Voyager slammed, bounced and flapped for some 26,000 lonely, tense miles in nine days and nights, plus 3 minutes and 44 seconds. It had departed during an almost full moon, which would follow the plane the whole way, and it returned last week to a glimmering dry lake bed near the runway at Edwards Air Force Base, Calif., where it had taken off. The flight elevated its pilots to a lofty spot in aviation history.

Rutan's reverence for the moon and its powers approaches the mystical, and he credits Voyager's good fortune to the moon's company during the flight. But he carried his own fighter pilot's luck—he was pushing it, he realized, and was counting on it. And his copilot brought her own special talents. There's an angel perched on the shoulder of Jeana Yeager's extra-small leather flying jacket, and it took the full ride.

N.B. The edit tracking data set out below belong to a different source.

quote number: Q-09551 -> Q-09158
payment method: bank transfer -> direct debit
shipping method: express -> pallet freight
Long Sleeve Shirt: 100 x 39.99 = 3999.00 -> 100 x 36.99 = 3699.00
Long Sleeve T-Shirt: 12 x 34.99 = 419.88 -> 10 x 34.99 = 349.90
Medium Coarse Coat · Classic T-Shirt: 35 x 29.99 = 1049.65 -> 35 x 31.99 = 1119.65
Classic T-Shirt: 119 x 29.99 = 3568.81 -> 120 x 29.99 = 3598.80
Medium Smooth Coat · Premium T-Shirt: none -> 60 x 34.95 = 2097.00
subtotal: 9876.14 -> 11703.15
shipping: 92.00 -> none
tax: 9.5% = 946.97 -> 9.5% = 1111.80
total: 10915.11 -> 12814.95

On the night before takeoff, the clear desert sky rained an omen of meteors—the Geminids, as many as 50 per hour—while Dick and Jeana slept; he in quarters at Edwards, she in the house they share in Mojave, Calif. At takeoff, with a gross weight of 9,750 pounds—the plane itself weighs a mere 1,858 pounds—Rutan was already exploring the unknown: The heaviest Voyager had weighed during 66 test flights was 8,600 pounds.

Full of fuel for the first time, Voyager's wings bowed like a branch with a bear on the end. Their tips began to drag as Voyager accelerated, and the ground crew was one breath away from ordering an abort. "I was absolutely certain they were going to crash off the end of the runway," said project engineer Mike Melvill, whom Rutan would call for advice and guidance over the next nine days. "I could see the big ball of flames."

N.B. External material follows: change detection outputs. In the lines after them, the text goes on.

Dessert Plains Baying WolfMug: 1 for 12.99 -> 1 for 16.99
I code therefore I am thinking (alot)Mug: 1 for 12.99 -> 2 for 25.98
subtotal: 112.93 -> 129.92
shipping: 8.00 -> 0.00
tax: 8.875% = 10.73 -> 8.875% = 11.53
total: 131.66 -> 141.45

But finally, after using up 14,000 feet of Edwards's 15,000-foot runway—the world's longest—Voyager lifted, along with thousands of hearts, its wingtips now bending upward and carrying it skyward.

Then Rutan discovered that the vertical winglets had been damaged by the scraping, and were falling off. But they were not critical to control, so he and Yeager strapped on their parachutes and he pitched Voyager from side to side and broke each winglet off before it could peel off by itself and possibly strip the skin off the wings.

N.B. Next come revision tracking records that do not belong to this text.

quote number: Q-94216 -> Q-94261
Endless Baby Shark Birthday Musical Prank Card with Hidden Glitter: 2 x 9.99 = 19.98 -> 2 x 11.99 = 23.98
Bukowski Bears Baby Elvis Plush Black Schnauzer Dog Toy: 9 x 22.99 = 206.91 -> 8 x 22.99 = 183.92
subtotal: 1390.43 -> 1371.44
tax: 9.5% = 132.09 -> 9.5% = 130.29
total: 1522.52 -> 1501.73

Late that night Rutan and Yeager were 7,000 feet over the Pacific, on the way to Hawaii, soaring along at a ground speed of 154 mph with the assistance of a 33-knot tailwind. They were up. And they were staying up.

Rutan remained in the pilot's seat for Voyager's first 36 hours in the air—once grabbing a three-hour nap—as Jeana monitored the autopilot and other instruments from the off-duty pilot's space, which was 7.5 feet long, 2 feet wide and 14 inches high. She hadn't expected equal flying time: Rutan's 7,000 career hours dwarfed her 1,000, and he was of neither the right size nor temperament to endure the copilot's lot during turbulence. But the amount of time he would spend in the seat—nearly 85% of the flight—surprised even her. Rutan would continue at a seemingly superhuman pace, fueled by adrenaline, obsession and necessity, as Yeager performed the flight engineer's duties, not getting much more sleep than he.

"The best weather is behind us," announced chief meteorologist Len Snellman on Monday, the day after Voyager's takeoff. So soon. Snellman was referring to the threat posed by tropical storm Marge, which was on a swirling course that had it colliding with Voyager that night over the southwestern Pacific. Snellman vectored Voyager as close to Marge's outside winds as the crew could stand, in order to give the plane a boost from its 30-knot tailwinds. "Shooting the curl," it was called. For nearly 12 hours, Rutan and Yeager did just that.